Newcastle Disease (ND) is an acute, febrile, septicemic and highly contagious disease of birds caused by newcastle disease virus (Newcastledisease virus, NDV), has high morbidity and mortality, and is another major infectious disease that endangers the poultry industry. Newcastle disease viruses can be classified into genotype II, III, IV, V, VI, VIb subtypes. In recent years, the gene VII type newcastle disease virus is the virus which is most widely distributed in China and is most seriously damaged. After the conventional newcastle disease vaccine is immunized, the gene VII type newcastle disease virus is difficult to effectively control, atypical newcastle disease frequently occurs, and the method has important significance for effective prevention and control.

Vaccine immunization is an important measure for preventing highly pathogenic H5/H7 subtype avian influenza and newcastle disease. Currently, no vaccine for 2.3.4.4H branch H5 subtype avian influenza, 2.3.4.4b branch H5 subtype avian influenza, H7 subtype avian influenza and newcastle disease is available in China, and poultry can be effectively prevented by respectively inoculating an avian influenza (H5 + H7 subtype) vaccine and a newcastle disease vaccine. Because the H5/H7 avian influenza and newcastle disease vaccines are required to be immunized for multiple times in the production of laying hens and breeding birds, the immunization times are too high due to the simultaneous inoculation of the 2-class vaccines, the poultry is excessively burdened with immunization, and the breeding cost is greatly increased. The bird flu (H5 + H7) and newcastle disease bigeminal vaccine capable of preventing multiple diseases by one needle is developed and applied, so that the poultry immunity burden can be obviously reduced, the cost is saved, the breeding income is increased, and the vaccine is a clinical urgent-needed product, and has important clinical application value and broad market prospect.

Disclosure of Invention

The technical problems to be solved by the invention are as follows: provides an avian influenza (H5+H27) and newcastle disease virus vaccine composition, a preparation method and application thereof; the bird flu (H5+H27) and newcastle disease bigeminal vaccine capable of preventing multiple diseases by one needle is developed, after the vaccine is developed successfully and pushed to be applied, the poultry immunity burden is greatly reduced, the breeding cost is saved, the vibration of the rural breeding industry is effectively promoted, and the vaccine is a vaccine product which is required in clinic in situ, and has wide market prospect and application value.

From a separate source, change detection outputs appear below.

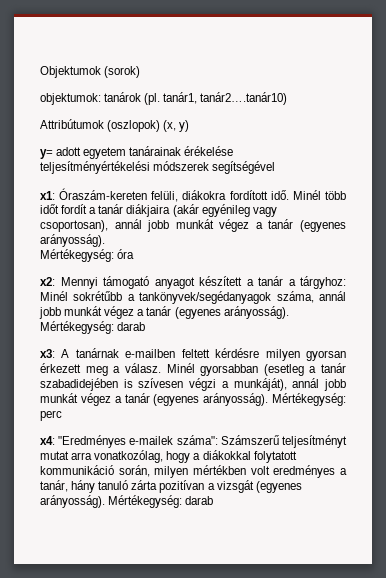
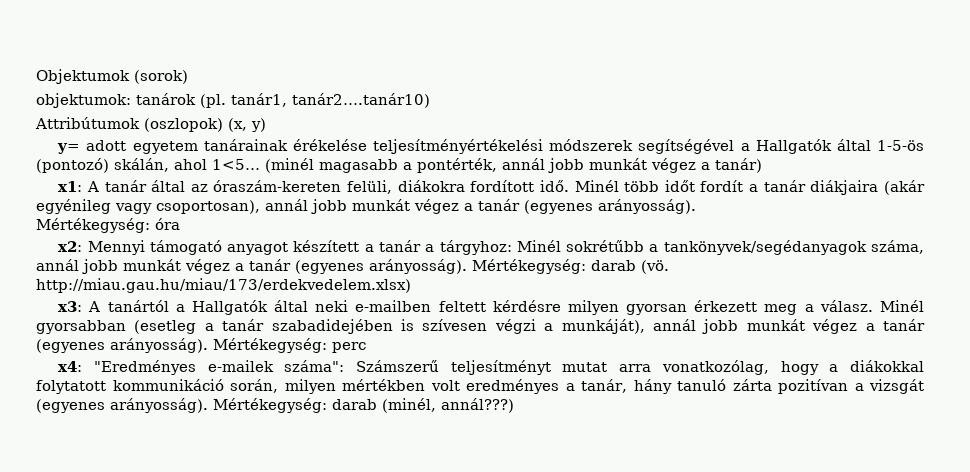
- y= adott egyetem tanárainak érékelése teljesítményértékelési módszerek segítségével
- x1: Óraszám-kereten felüli, diákokra fordított idő.
+ y= adott egyetem tanárainak érékelése teljesítményértékelési módszerek segítségével a Hallgatók által 1-5-ös (pontozó) skálán, ahol 1<5… (minél magasabb a pontérték, annál jobb munkát végez a tanár)
+ x1: A tanár által az óraszám-kereten felüli, diákokra fordított idő.
- x2: Mennyi támogató anyagot készített a tanár a tárgyhoz: Minél sokrétűbb a tankönyvek/segédanyagok száma, annál jobb munkát végez a tanár (egyenes arányosság). Mértékegység: darab
+ x2: Mennyi támogató anyagot készített a tanár a tárgyhoz: Minél sokrétűbb a tankönyvek/segédanyagok száma, annál jobb munkát végez a tanár (egyenes arányosság). Mértékegység: darab (vö. http://miau.gau.hu/miau/173/erdekvedelem.xlsx)
- x3: A tanárnak e-mailben feltett kérdésre milyen gyorsan érkezett meg a válasz.
+ x3: A tanártól a Hallgatók által neki e-mailben feltett kérdésre milyen gyorsan érkezett meg a válasz.
- x4: "Eredményes e-mailek száma": Számszerű teljesítményt mutat arra vonatkozólag, hogy a diákokkal folytatott kommunikáció során, milyen mértékben volt eredményes a tanár, hány tanuló zárta pozitívan a vizsgát (egyenes arányosság). Mértékegység: darab
+ x4: "Eredményes e-mailek száma": Számszerű teljesítményt mutat arra vonatkozólag, hogy a diákokkal folytatott kommunikáció során, milyen mértékben volt eredményes a tanár, hány tanuló zárta pozitívan a vizsgát (egyenes arányosság). Mértékegység: darab (minél, annál???)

The technical scheme of the invention is as follows: an avian influenza and newcastle disease virus vaccine composition, wherein the vaccine composition comprises a vaccine composition with a preservation number of CCTCC NO: artificially recombined H5N6 avian influenza virus H5-Re13 strain of V202159 with the preservation number of CCTCC NO: artificially recombined H5N8 avian influenza virus H5-Re14 strain of V202160 with the preservation number of CCTCC NO: artificially recombined H7N9 avian influenza virus H7-Re4 strain of V202161 and CCTCC NO: four viral antigens of the artificially recombined newcastle disease virus rLa-VII strain of V202334.

Further, the ratio of the H5-Re13 strain, the H5-Re14 strain, the H7-Re4 strain and the rLa-VII strain virus antigen is 1:1:1:1.

The vaccine composition is applied to the preparation of medicaments for preventing diseases caused by H5 subtype avian influenza 2.3.4.4H branch viruses, H5 subtype avian influenza 2.3.4.4b branch viruses, H7N9 subtype avian influenza viruses and newcastle disease viruses.

Artificially recombined newcastle disease virus rLa-VII strain is preserved in China center for type culture collection with a preservation number of CCTCC NO: v202334.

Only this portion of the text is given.